Aktuelle europapolitische Fragestellungen, die nächste Förderperiode und der Austausch über die kommunale Europaarbeit sind die Themen, mit denen sich der Arbeitskreis der EU- und Förderreferenten am 18. und 19. März in Dresden befasst. +++

Der Arbeitskreis der deutschen Sektion des Rates der Gemeinden und Regionen Europas (RGRE) tagt zweimal im Jahr und ist nach 2005 zum zweiten Mal zu Gast in der Landeshauptstadt. Bürgermeister Detlef Sittel begrüßt die rund 40 Teilnehmer der Sitzung am Montag im Stadtmuseum. „Gerade angesichts der vielen Fragen, die sich zur Zeit um das politische Projekt Europa ranken, ist es wichtig, dass sich die Kommunen darüber austauschen, wie sie mit Entscheidungen aus Brüssel umgehen, wie sie diese beeinflussen können und wie sie auch die kommende Förderperiode noch mitgestalten können,“ so Bürgermeister Sittel.

Seit 2004 ist Dresden Mitglied in der deutschen Sektion des Rates der Gemeinden und Regionen Europas. Bei der außerordentlichen Delegiertenversammlung, die Ende 2012 in Bonn stattgefunden hatte, war Oberbürgermeisterin Helma Orosz für den Deutschen Städtetag zur ersten Vizepräsidentin der deutschen Sektion des RGRE gewählt worden. Zuvor war sie bereits Mitglied im Hauptausschuss der deutschen Sektion des RGRE. Die deutsche Sektion des RGRE ist ein Zusammenschluss von etwa 800 europaengagierten deutschen Städten, Gemeinden und Landkreisen.
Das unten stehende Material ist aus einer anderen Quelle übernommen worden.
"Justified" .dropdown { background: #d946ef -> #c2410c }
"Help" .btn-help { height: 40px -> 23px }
Sie ist in den Gremien des europäischen Rates der Gemeinden und Regionen Europas mit Sitz und Stimme vertreten. Die kommunalen Spitzenverbände auf Bundesebene (Deutscher Städtetag, Deutscher Landkreistag und Deutscher Städte- und Gemeindebund) sind ebenfalls Mitglieder der Deutschen Sektion des RGRE.
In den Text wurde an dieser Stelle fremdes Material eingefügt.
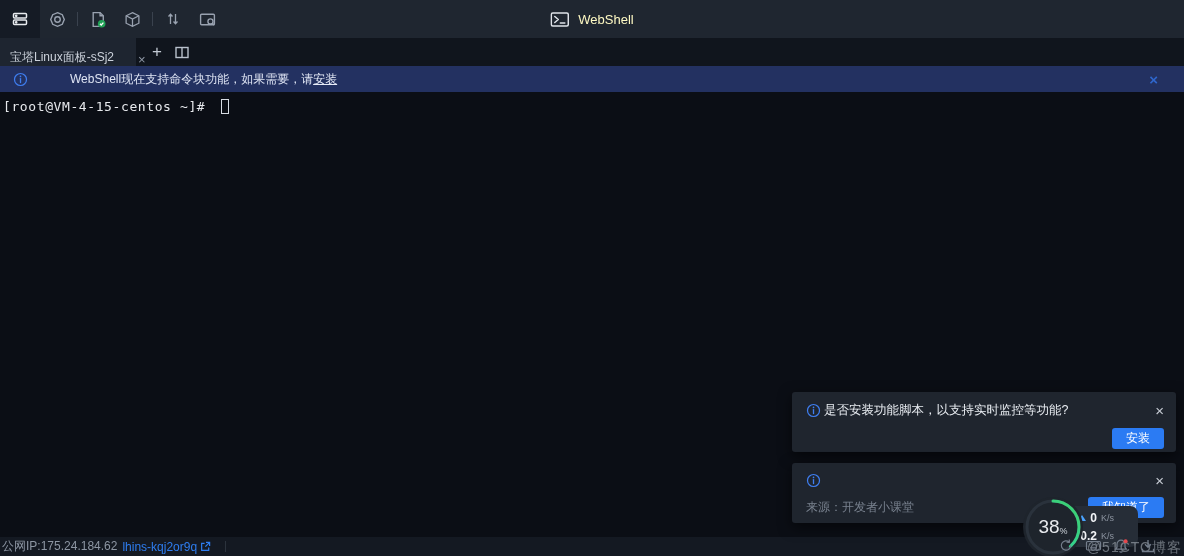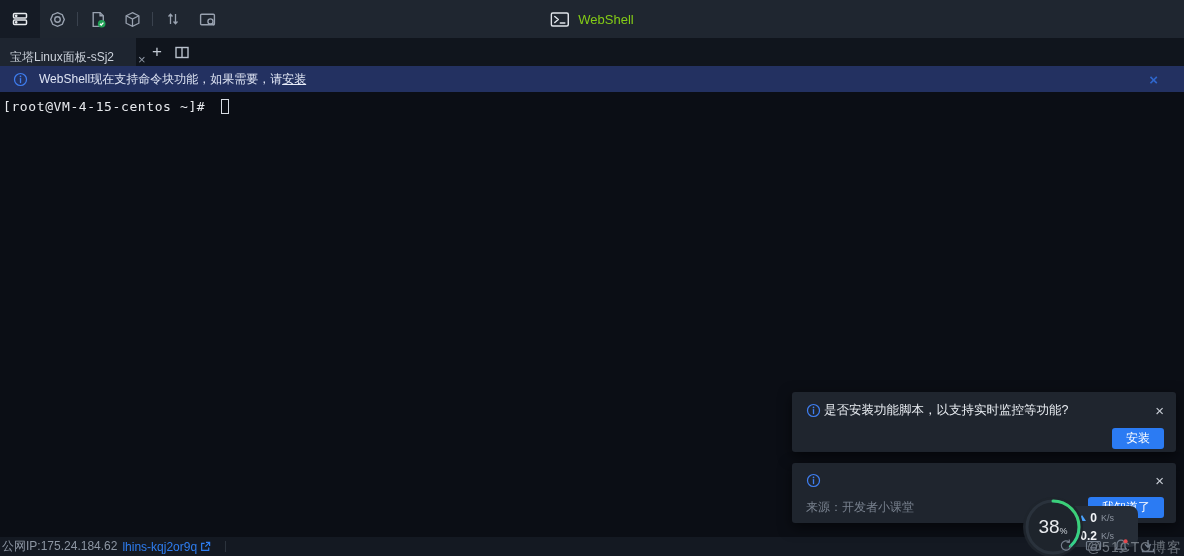"WebShell" .toolbar-title { color: #84cc16 -> #fef9c3 }
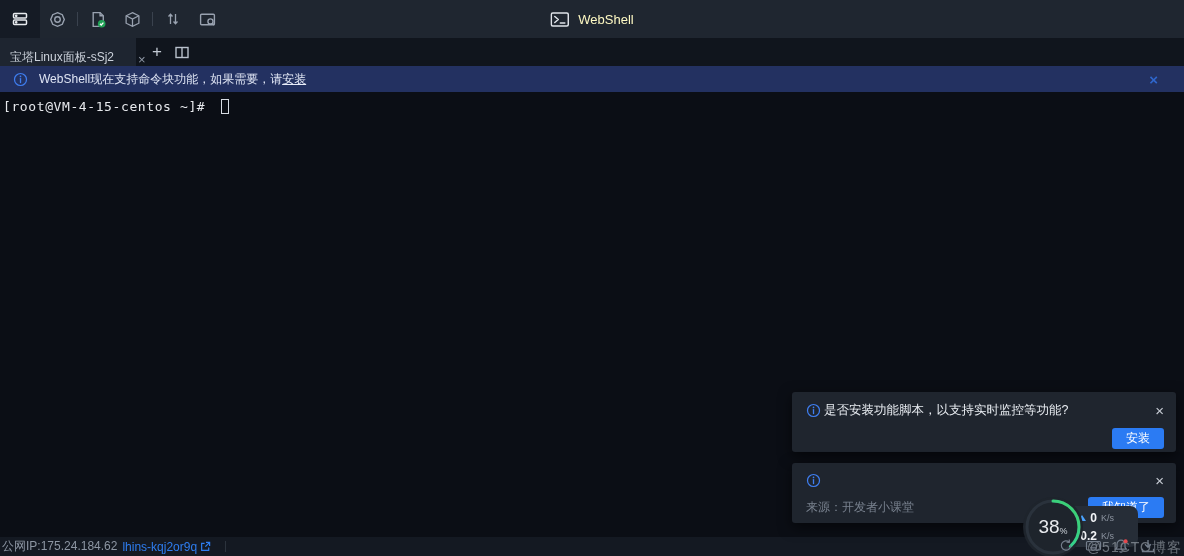"WebShell现在支持命令块功能，如果需要，请安装" .banner { gap: none -> 31px }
Die deutsche Sektion des RGRE vertritt die kommunalen Interessen auf europäischer Ebene, fördert Meinungs- und Erfahrungsaustausch zwischen den Kommunen (national und international), informiert über kommunalrelevante Aspekte der Europapolitik und fördert kommunale Partnerschaften und unterstützt die Kommunen in der kommunalen Entwicklungszusammenarbeit.